Our team makes use of these types of accounts in our various projects all the time and we clean out the refuse once a month or so. They catch everything and a general purge spares nothing.
It’s a way to prevent spammers from analyzing information about our email services from bounced messages.
This can mean bad news for you if you’re marketing to a company using this technique.
Let’s say you are a sales rep or a marketer trying to break into Acme Rail Rockets. You have a single point of contact in the company, Bob Binky, and you consider yourself lucky because he was kind enough to provide his email address. So you start your marketing campaign, sending Bob five well-crafted marketing emails interspersed with three sales emails to his email address, “bob.binky@acme-dot-com. What happens if Bob leaves the company between email four and email five?
Well, unless Bob is kind enough to update every marketer and sales rep that has sent him a prospecting letter, the system won’t notify you that Bob has “left the building”. After they close out Bob’s account, the system will route all of your emails to the catch all email account, scheduled for mass deletion and all you will see is an unresponsive Bob.
For sales reps, this means that probing for live email addresses, making assumptions about the way a company structures its email accounts, or honest mistyped email addresses could land your carefully crafted sales letter in the land of mass delete.

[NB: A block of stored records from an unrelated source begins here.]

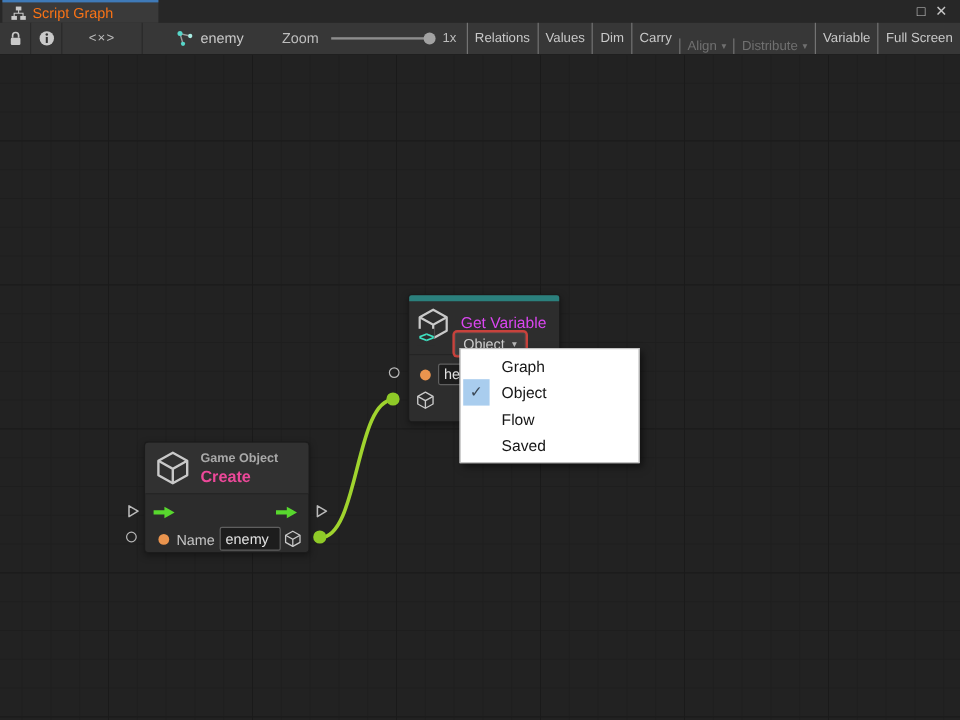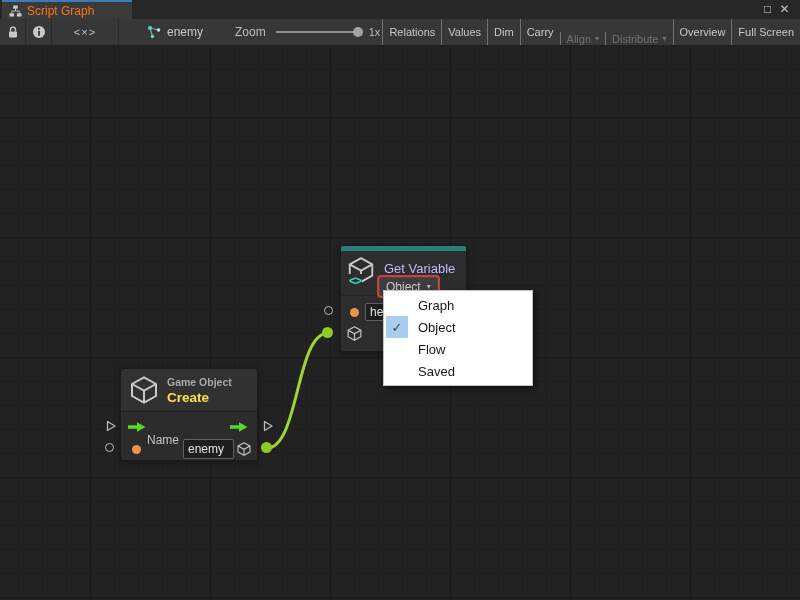"Overview" span { text: Overview -> Variable }
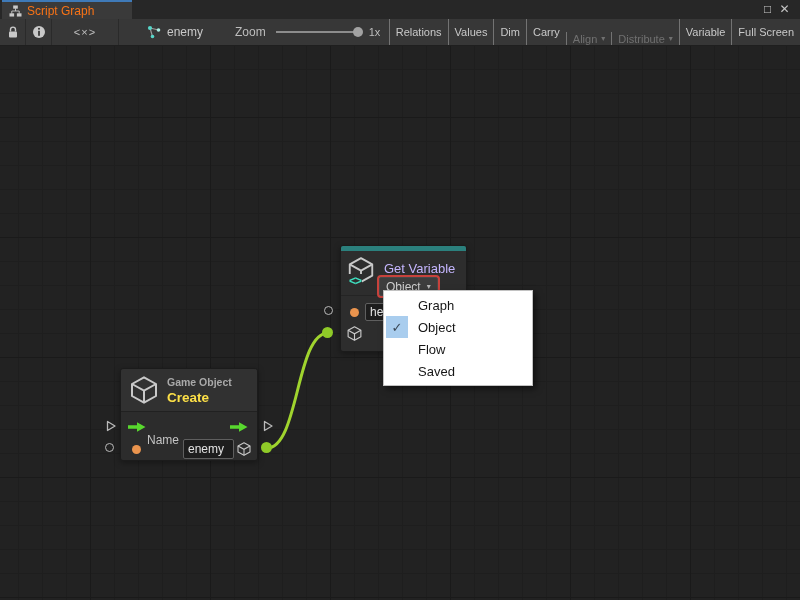"Get Variable" .gv .title { color: #c4b5fd -> #d946ef }
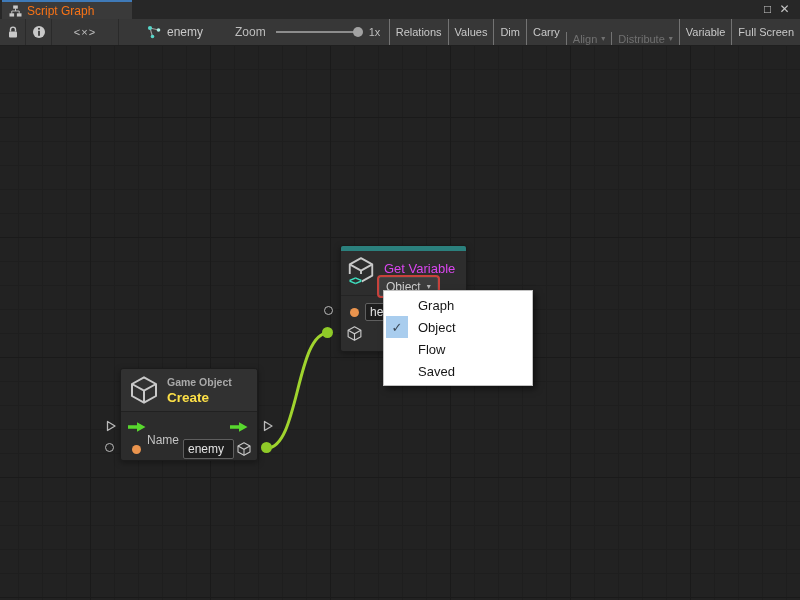"Create" .ctitle { color: #fde047 -> #ec4899 }
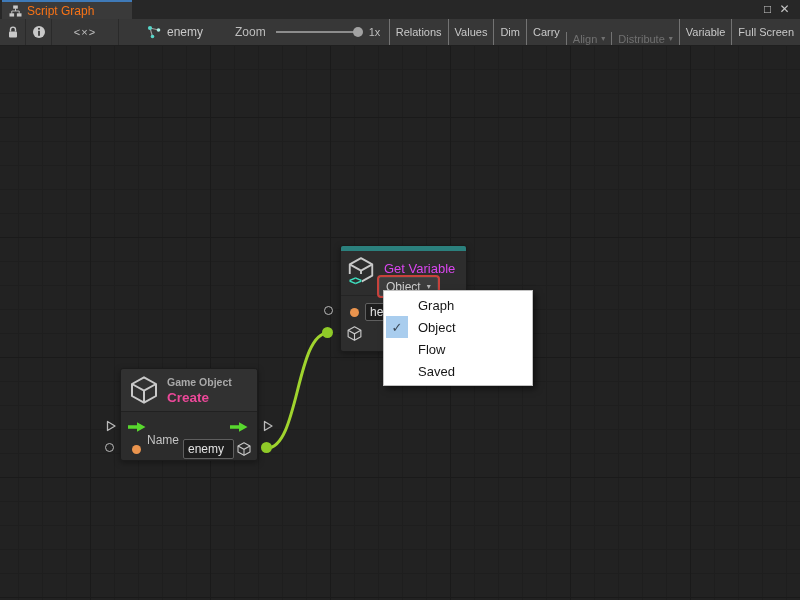"Name" .nlabel { top: 64px -> 74px }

And for marketers, this means that all of those addresses on your list that have been unresponsive for the past 6 months could be flowing over into the company’s catch all email account and erased in bulk or, even worse, marked as spam.
Over the past 6 months, we’ve had several people move on to new opportunities. After the sales manager reviews the contacts for customers and vendors, we schedule the account for closure. I review the catch all account about once a month, but there is no way I can read all of those emails to weed out an address typo from an interesting marketing piece. Bulk erasure is typically what happens.
If you want to avoid having your email land in the catch all email account, here are some things to try:
- Clean your list. Run your re-engagement campaigns to determine who is real and who is real gone. Remove the email addresses that aren’t responding back and engage those that do respond.
- Check your typing. For our incoming email, we find a few messages addressed to people that work for our company but the sender mistyped the email address, either by accident or on purpose. Since it can’t find a real user, the system routes their message to the catch all account where no one will see it. And no marketer wants his or her specially crafted message to go unseen.
- Don’t spam. Some sales reps and marketers will attempt to reach a target contact by trying multiple variations of a contact’s name. They look for the bounced message to let them know if they have a hit or if they have to try the next variation. That strategy doesn’t work if every variation they use is routed to the catch all email account. Your list may have Bob’s email as b.binky@acme-dot-com simply because your first message “went through”. In reality, your message is quarantined and you aren’t reaching Bob at all.
If you want to create a viable email list, put valued content on your site, keep your audience engaged, and clean out the unresponsive members as often as possible.